According to Steve, the biggest challenge as an independent bookstore is “keeping costs down and getting people in the door.” His struggles are a common sentiment amongst many small, independent bookstore owners. Without a corporate marketing team or chunks of money thrown for advertising, Steve shares the strategy that is commonly used across Philly communities: flyers. “I just started printing a lot of flyers—hundreds and thousands. I bounced around the city; just kind of did a rotation. People actually showed up, and we were able to build the community," he says.

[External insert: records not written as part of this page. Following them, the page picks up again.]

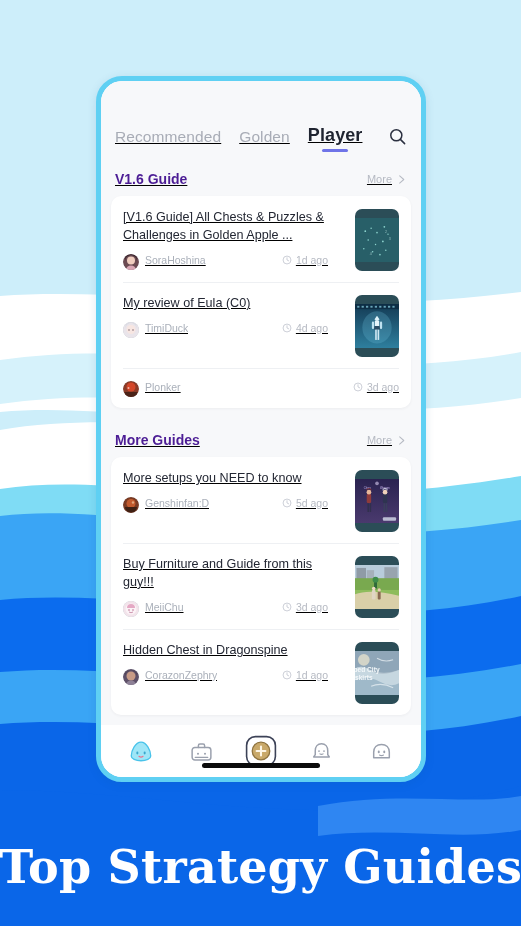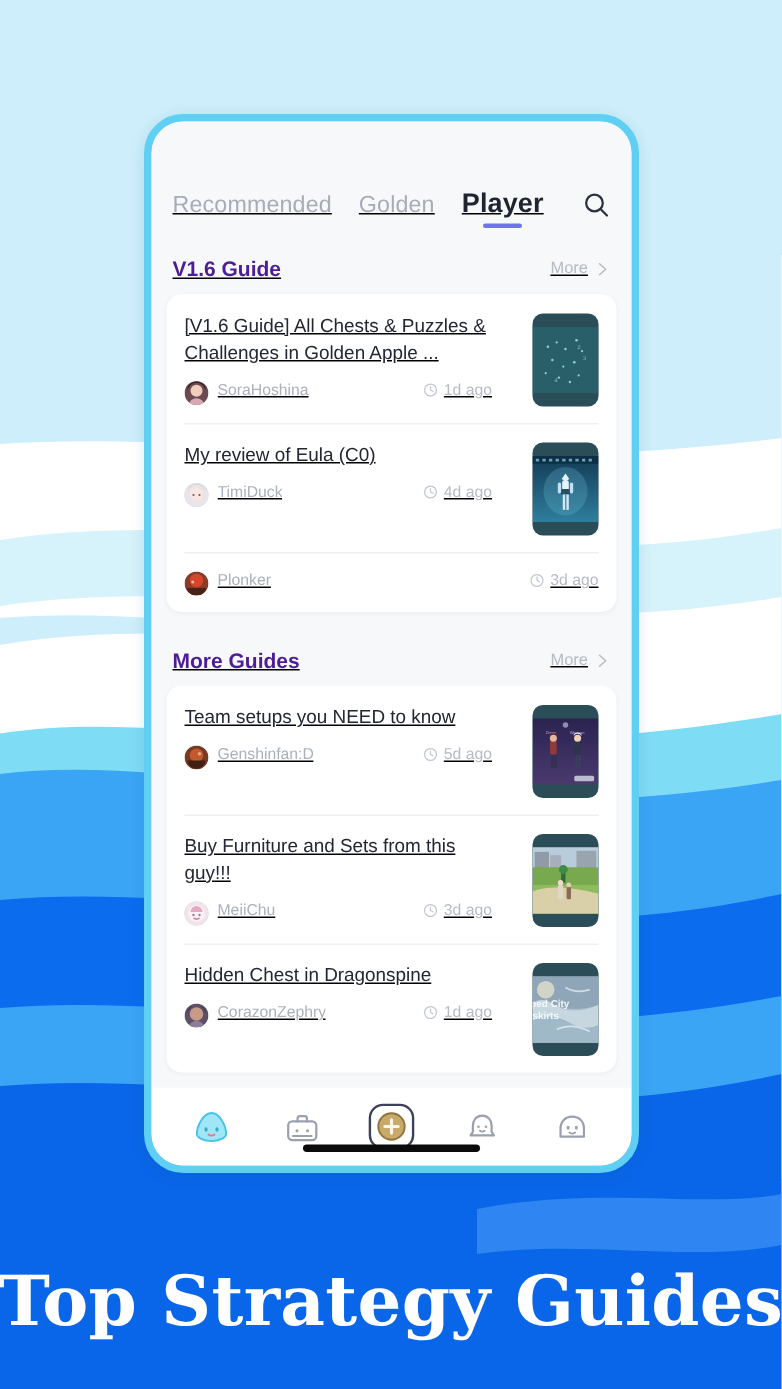--- a/index.html
+++ b/index.html
@@ -322,21 +322,21 @@
             <svg class="chev" width="11" height="11" viewBox="0 0 24 24" fill="none">
               <polyline points="8,4 17,12 8,20" stroke="#b6bac3" stroke-width="2.2" stroke-linecap="round" stroke-linejoin="round"></polyline>
             </svg>
           </div>
         </div>
 
         <div class="card">
 
           <div class="post">
             <div class="post-main">
-              <div class="post-title">Team setups you NEED to know</div>
+              <div class="post-title">More setups you NEED to know</div>
               <div class="post-meta">
                 <div class="avatar">
                   <svg viewBox="0 0 32 32" width="16" height="16">
                     <circle cx="16" cy="16" r="16" fill="#7a3a22"></circle>
                     <circle cx="16" cy="13" r="9" fill="#c25a2e"></circle>
                     <path d="M4,20 a12,11 0 0 0 24,0 Z" fill="#3f2013"></path>
                     <circle cx="20" cy="11" r="2.4" fill="#f0c8a0" opacity=".7"></circle>
                   </svg>
                 </div>
                 <div class="author">Genshinfan:D</div>
@@ -373,21 +373,21 @@
                 <path d="M37.5,16 a3.8,4 0 0 1 7,0 l0,-1.5 a3.8,3 0 0 0 -7,0 Z" fill="#e4e8f2"></path>
                 <rect x="39" y="33" width="2" height="12" fill="#3a3f5c"></rect>
                 <rect x="42" y="33" width="2" height="12" fill="#3a3f5c"></rect>
                 <rect x="38" y="52" width="18" height="5" rx="1.4" fill="#cfd4e4" opacity=".85"></rect>
               </svg>
             </div>
           </div>
 
           <div class="post">
             <div class="post-main">
-              <div class="post-title">Buy Furniture and Sets from this guy!!!</div>
+              <div class="post-title">Buy Furniture and Guide from this guy!!!</div>
               <div class="post-meta">
                 <div class="avatar">
                   <svg viewBox="0 0 32 32" width="16" height="16">
                     <circle cx="16" cy="16" r="16" fill="#f2e3ea"></circle>
                     <circle cx="16" cy="16" r="11" fill="#fbf2f6"></circle>
                     <path d="M8,14 a8,8 0 0 1 16,0 Z" fill="#e5a8c4"></path>
                     <circle cx="12" cy="18" r="1.6" fill="#b86d90"></circle>
                     <circle cx="20" cy="18" r="1.6" fill="#b86d90"></circle>
                     <path d="M12,22 q4,3 8,0" stroke="#b86d90" stroke-width="1.4" fill="none"></path>
                   </svg>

The mission of Iffy Books is to offer an alternative way of life, out from under the pervasiveness of capitalism. This means finding pockets of hope. For Steve, the way to fight against the murderous, capitalist machine is to "make your own culture." "You can't flip a switch and change the entire culture or the entire U.S. culture or world culture," he explains. "You can't just go to a political leader and suddenly fix the problems that we face. You have to start with the people around you.” Organizing, resisting, and revolutionizing through books, workshops, and events are all part of Steve’s vision.
By operating very differently from what a bookstore is “supposed” to be, Iffy Books experiments with intention and evolves with purpose. “It's really much more about building community and helping people meet each other and share skills among themselves," Steve says. While he acknowledges that the world's problems can't all be solved at Iffy Books, he also believes that change starts from your own skills and personal network. "We can definitely help the people around us," he says.